> [TASK DIRECTIONS]: Exact transcription with no images: write out all of the entries below.

> [AVAILABLE RECORDS]:
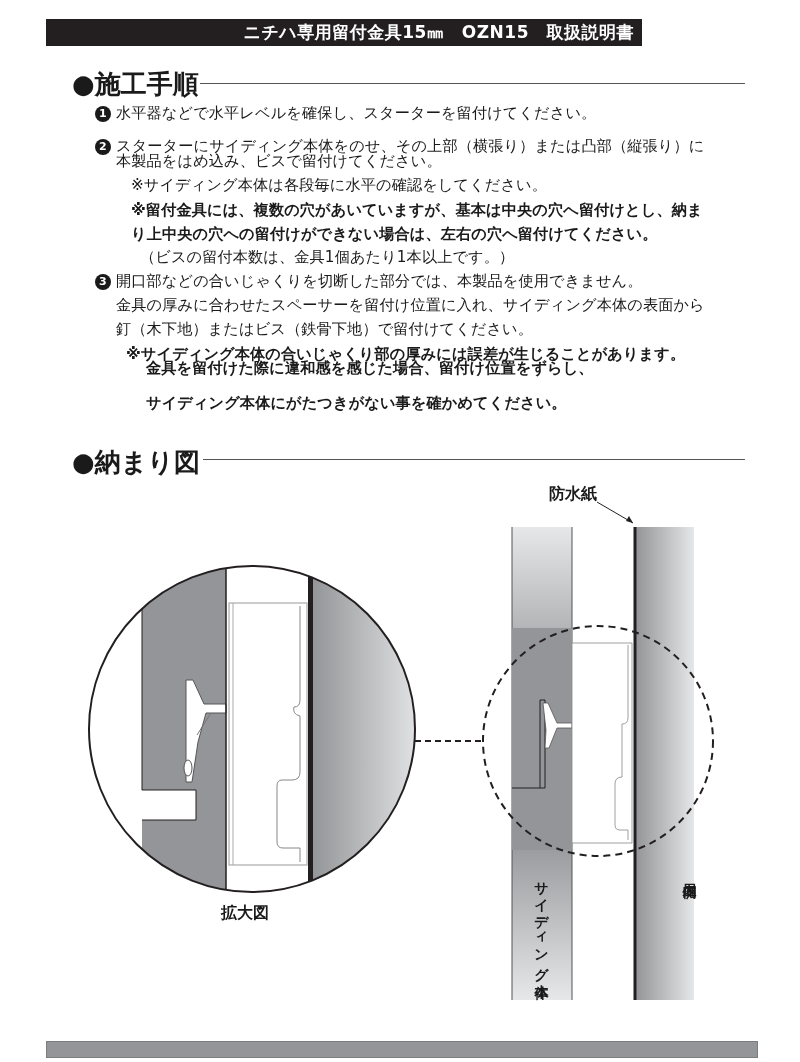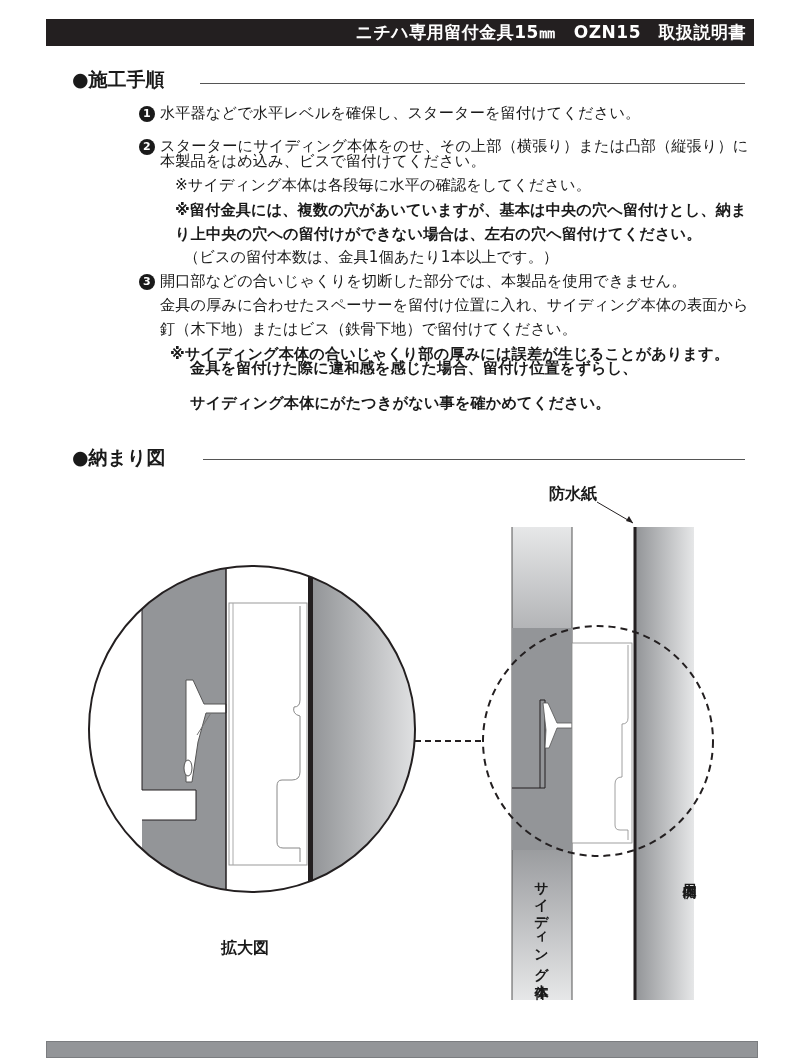--- a/index.html
+++ b/index.html
@@ -5,7 +5,7 @@
   html, body { margin:0; padding:0; background:#ffffff; }
   body { width:800px; height:1062px; position:relative; overflow:hidden;
          font-family:"DejaVu Sans", "Liberation Sans", sans-serif; color:#1a1a1a; }
-  .header-bar { position:absolute; left:46px; top:19px; width:708px; height:27px;
+  .header-bar { position:absolute; left:46px; top:19px; width:596px; height:27px;
                 background:#231f20; color:#fff; }
   .header-title { position:absolute; right:8px; top:2px; font-size:17px; font-weight:bold;
                   letter-spacing:0.5px; white-space:pre; }

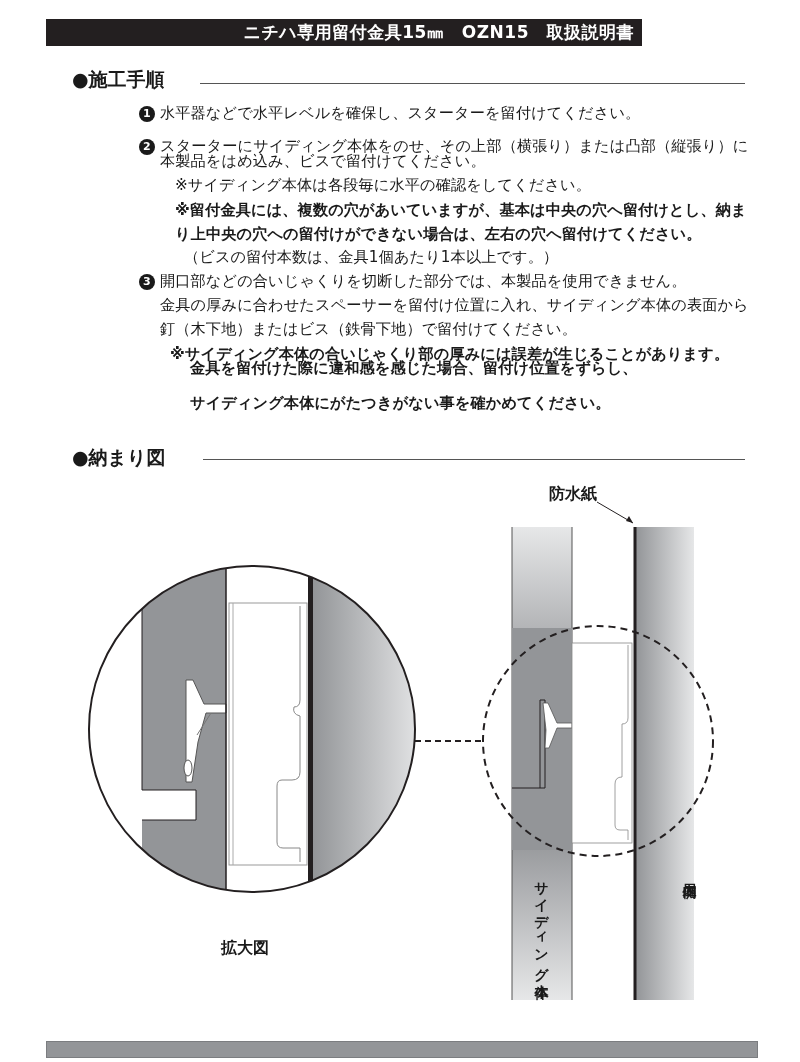--- a/index.html
+++ b/index.html
@@ -9,7 +9,7 @@
                 background:#231f20; color:#fff; }
   .header-title { position:absolute; right:8px; top:2px; font-size:17px; font-weight:bold;
                   letter-spacing:0.5px; white-space:pre; }
-  .section-title { position:absolute; left:72px; font-size:19px; font-weight:bold; white-space:nowrap; }
+  .section-title { position:absolute; left:72px; font-size:26px; font-weight:bold; white-space:nowrap; }
   .section-rule { position:absolute; height:1px; background:#555; }
   .line { position:absolute; font-size:15.2px; white-space:nowrap; letter-spacing:0.1px;margin-left:44px; }
   .line.bold { font-weight:bold; }

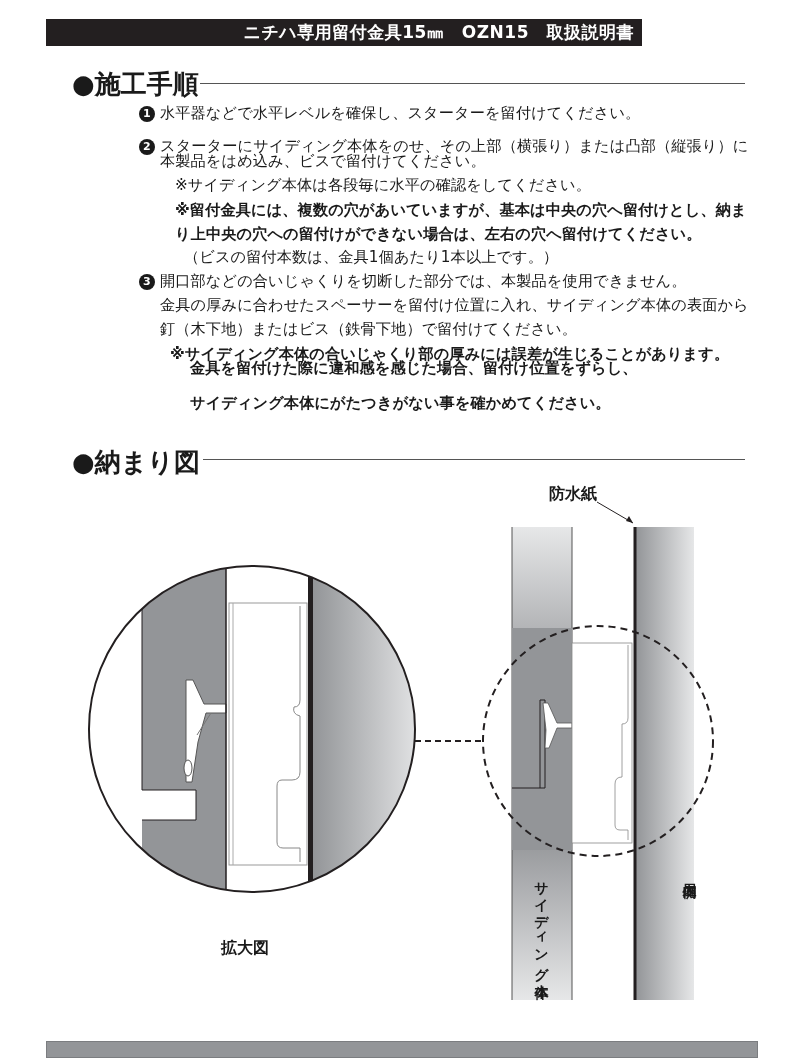--- a/index.html
+++ b/index.html
@@ -11,7 +11,7 @@
                   letter-spacing:0.5px; white-space:pre; }
   .section-title { position:absolute; left:72px; font-size:26px; font-weight:bold; white-space:nowrap; }
   .section-rule { position:absolute; height:1px; background:#555; }
-  .line { position:absolute; font-size:15.2px; white-space:nowrap; letter-spacing:0.1px;margin-left:44px; }
+  .line { position:absolute; font-size:15.2px; white-space:nowrap; letter-spacing:0.1px; }
   .line.bold { font-weight:bold; }
   .num { display:inline-block; width:16px; height:16px; border-radius:50%; background:#1a1a1a;
          color:#fff; font-size:11px; font-weight:bold; text-align:center; line-height:16px;

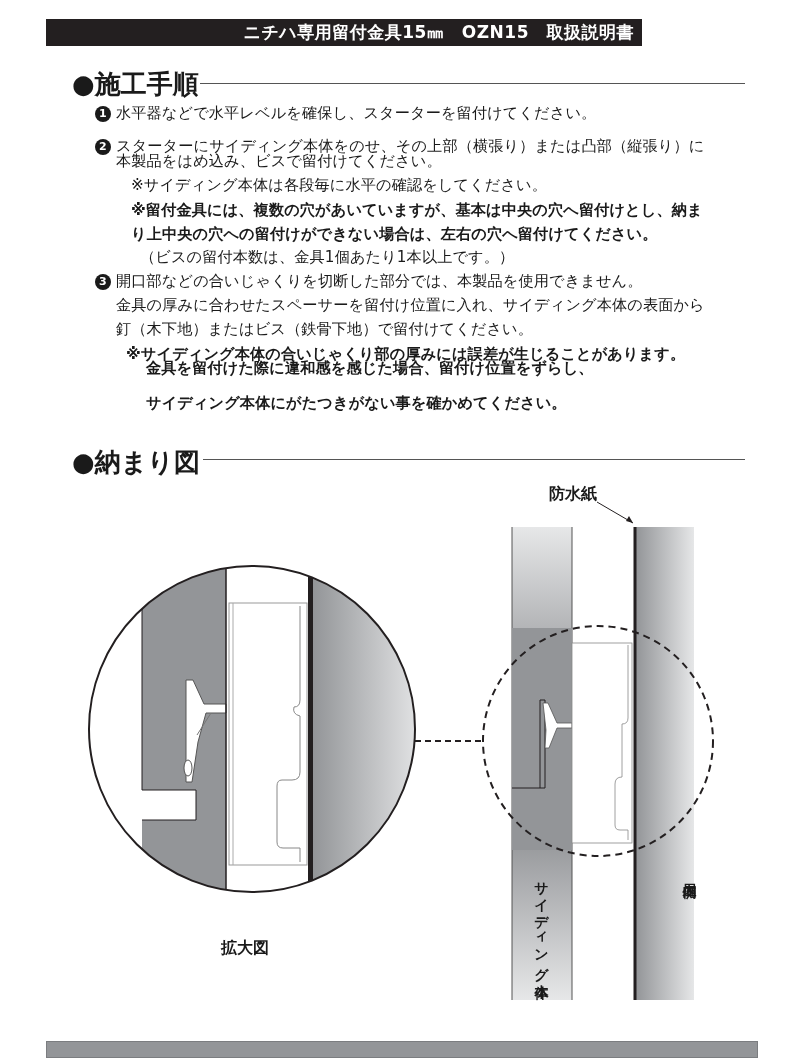--- a/index.html
+++ b/index.html
@@ -122,7 +122,7 @@
   <circle cx="252" cy="729" r="163" fill="none" stroke="#231f20" stroke-width="2"></circle>
 </svg>
 
-<div class="label" style="left:221px; top:938px;">拡大図</div>
+<div class="label" style="left:221px; top:903px;">拡大図</div>
 <div class="label" style="left:549px; top:484px;">防水紙</div>
 <div class="vlabel" style="left:533px; top:872px;">サイディング本体</div>
 <div class="vlabel" style="left:681px; top:872px;">屋内側</div>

> [EXERCISE OUTPUT]:
--- a/index.html
+++ b/index.html
@@ -5,7 +5,7 @@
   html, body { margin:0; padding:0; background:#ffffff; }
   body { width:800px; height:1062px; position:relative; overflow:hidden;
          font-family:"DejaVu Sans", "Liberation Sans", sans-serif; color:#1a1a1a; }
-  .header-bar { position:absolute; left:46px; top:19px; width:708px; height:27px;
+  .header-bar { position:absolute; left:46px; top:19px; width:596px; height:27px;
                 background:#231f20; color:#fff; }
   .header-title { position:absolute; right:8px; top:2px; font-size:17px; font-weight:bold;
                   letter-spacing:0.5px; white-space:pre; }

--- a/index.html
+++ b/index.html
@@ -9,7 +9,7 @@
                 background:#231f20; color:#fff; }
   .header-title { position:absolute; right:8px; top:2px; font-size:17px; font-weight:bold;
                   letter-spacing:0.5px; white-space:pre; }
-  .section-title { position:absolute; left:72px; font-size:19px; font-weight:bold; white-space:nowrap; }
+  .section-title { position:absolute; left:72px; font-size:26px; font-weight:bold; white-space:nowrap; }
   .section-rule { position:absolute; height:1px; background:#555; }
   .line { position:absolute; font-size:15.2px; white-space:nowrap; letter-spacing:0.1px;margin-left:44px; }
   .line.bold { font-weight:bold; }

--- a/index.html
+++ b/index.html
@@ -11,7 +11,7 @@
                   letter-spacing:0.5px; white-space:pre; }
   .section-title { position:absolute; left:72px; font-size:26px; font-weight:bold; white-space:nowrap; }
   .section-rule { position:absolute; height:1px; background:#555; }
-  .line { position:absolute; font-size:15.2px; white-space:nowrap; letter-spacing:0.1px;margin-left:44px; }
+  .line { position:absolute; font-size:15.2px; white-space:nowrap; letter-spacing:0.1px; }
   .line.bold { font-weight:bold; }
   .num { display:inline-block; width:16px; height:16px; border-radius:50%; background:#1a1a1a;
          color:#fff; font-size:11px; font-weight:bold; text-align:center; line-height:16px;

--- a/index.html
+++ b/index.html
@@ -122,7 +122,7 @@
   <circle cx="252" cy="729" r="163" fill="none" stroke="#231f20" stroke-width="2"></circle>
 </svg>
 
-<div class="label" style="left:221px; top:938px;">拡大図</div>
+<div class="label" style="left:221px; top:903px;">拡大図</div>
 <div class="label" style="left:549px; top:484px;">防水紙</div>
 <div class="vlabel" style="left:533px; top:872px;">サイディング本体</div>
 <div class="vlabel" style="left:681px; top:872px;">屋内側</div>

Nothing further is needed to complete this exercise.